Though adoption as a therapeutic option for traumatized children is proven to be
challenging, especially for older parents, it is better than the alternative of leaving children in
institutional care for extended periods of time (Rees and Selwyn). Since leaving children in an
abusive home where they are at risk of enduring damaging experiences is simply not an option,
someone needs to be up to the task of taking them in and raising them. When approaching a
decision to either participate in kinship adoption, or allow a family member’s child to be adopted
by strangers, potential parents must consider the difficulties and evaluate their own resolve.

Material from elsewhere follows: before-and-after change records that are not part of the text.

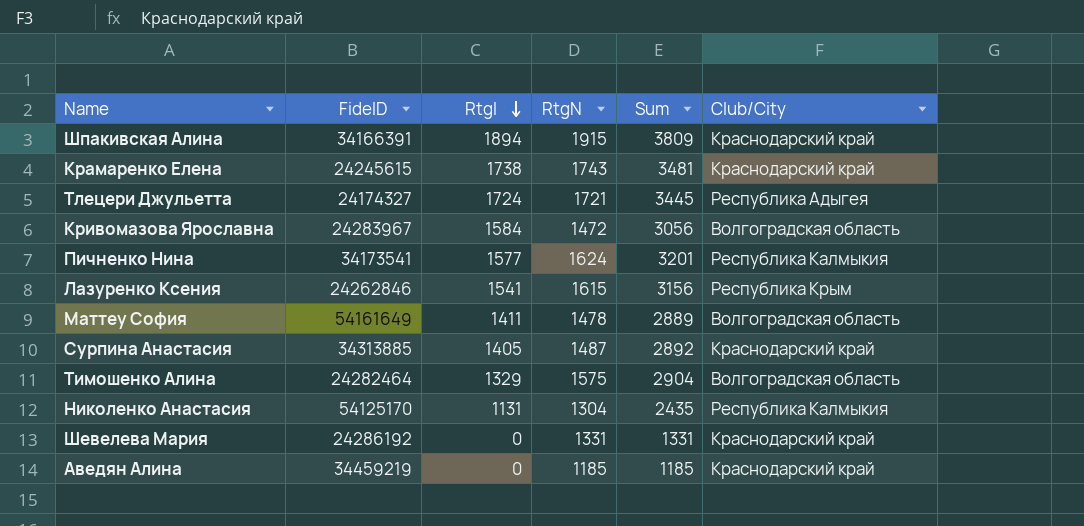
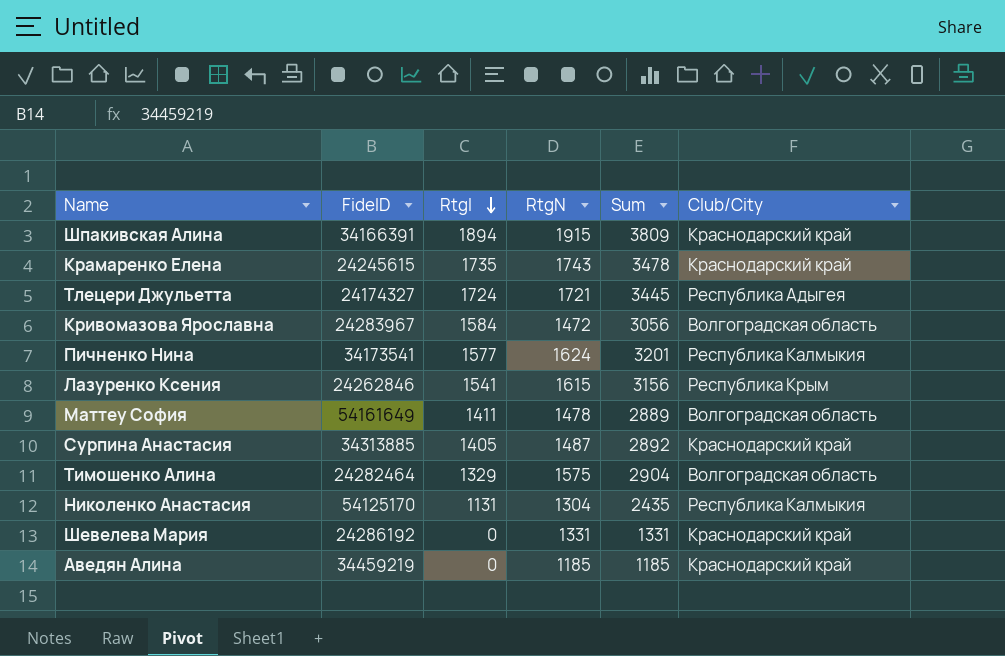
Крамаренко Елена | RtgI: 1738 -> 1735
Крамаренко Елена | Sum: 3481 -> 3478

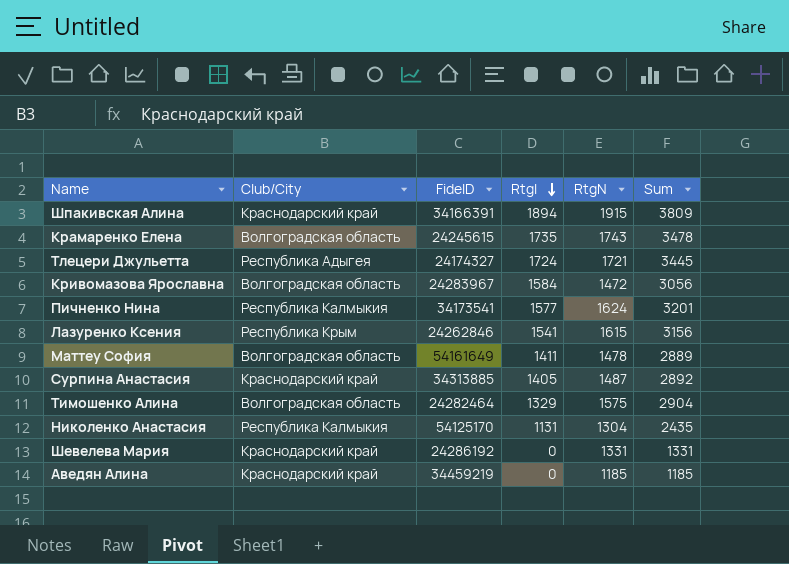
column Club/City | position: 6 -> 2
Крамаренко Елена | Club/City: Краснодарский край -> Волгоградская область

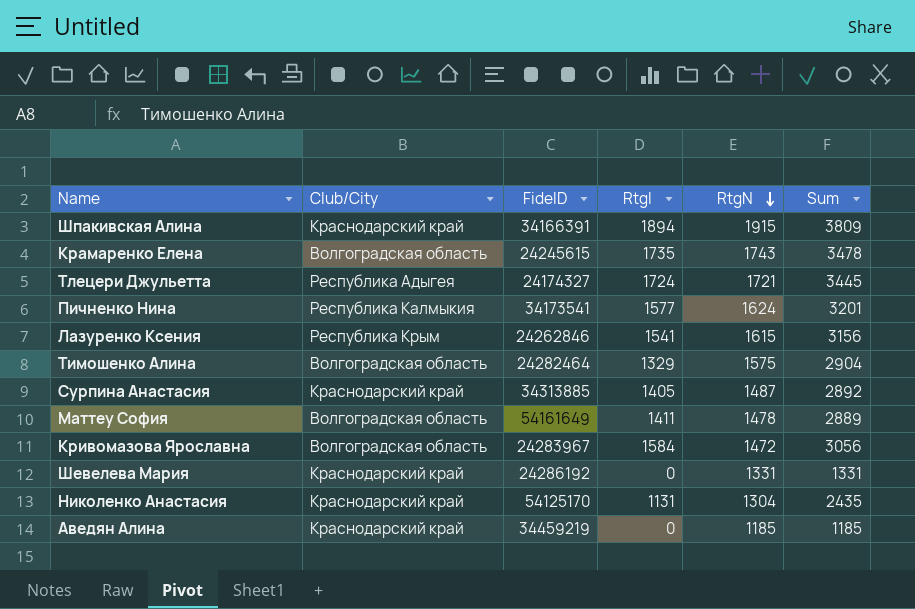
row order: RtgI descending -> RtgN descending
Николенко Анастасия | Club/City: Республика Калмыкия -> Краснодарский край

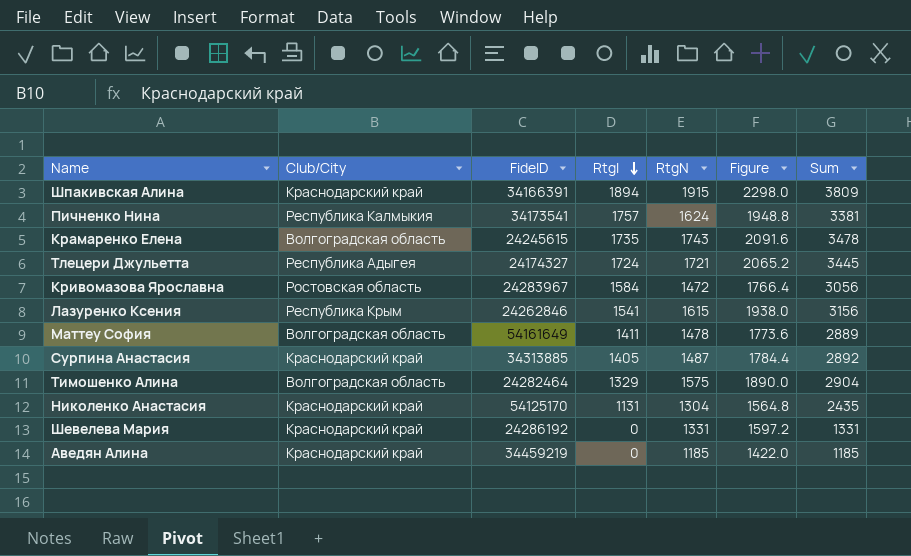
row order: RtgN descending -> RtgI descending
column Figure | formula: none -> [RtgN] * 1.2
Пичненко Нина | RtgI: 1577 -> 1757
Пичненко Нина | Sum: 3201 -> 3381
Кривомазова Ярославна | Club/City: Волгоградская область -> Ростовская область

Many times, allowing a child to be placed outside of the family with young, energetic, loving
parents will turn out more beneficial for the child in the long run. It is easier for adopters who are
not related to the biological parents to enforce separation of the child from the biological parents,
which reduces confusion. Often relatives of children who are a ward of the state are
understandably unwilling to allow them to be taken outside of the family. Kinship adoption can
still be a good, viable option. Adopters do need to be adequately prepared for the various
situations they will have to deal with, be ready to make tough decisions, and plan accordingly.
Works Cited
Brannagan, Meg. "What is Required to Adopt a Child Within the Family." Livestrong.com. 18 July 2010.
Web. 20 September 2012.
Brenoff, Ann. "Too Old to Adopt? Not the Case for These Parents." Huffingtonpost.com. 3 July 2012.
Web. 20 September 2012.
Gateway, Child Welfare Information. ""Placement of Children With Relatives."." July 2010.
www.childwelfare.gov. Web. 20 November 2012.
Gwilliam, Nathan; Gwilliam, Dale. "How do I Adopt a Family Member." Adoption.com. n.d. Web. 20
September 2012.
Howe, David, David Shemmings and Julia Feast. Age at Placement and Adult Adopted People's
Experience of Being Adopted. Research Project. London, UK: Blackwell Science Ltd, 2001. Print.
20 September 2012.
Laning, Betty. "When are you 'Too Old' to Adopt" Rainbowkids.com. 1 June 2006. Web. 20 September
2012.
Lund, Verna. Adoptive Parent Brett Lund. September 2012.
Rees, C.A and J. Selwyn. Non-Infant Adoption from Care: Lessons for Saveguarding Children. Journal.
Bristol, UK: Blackwell Publishing Ltd, 2009. Print. 20 September 2012.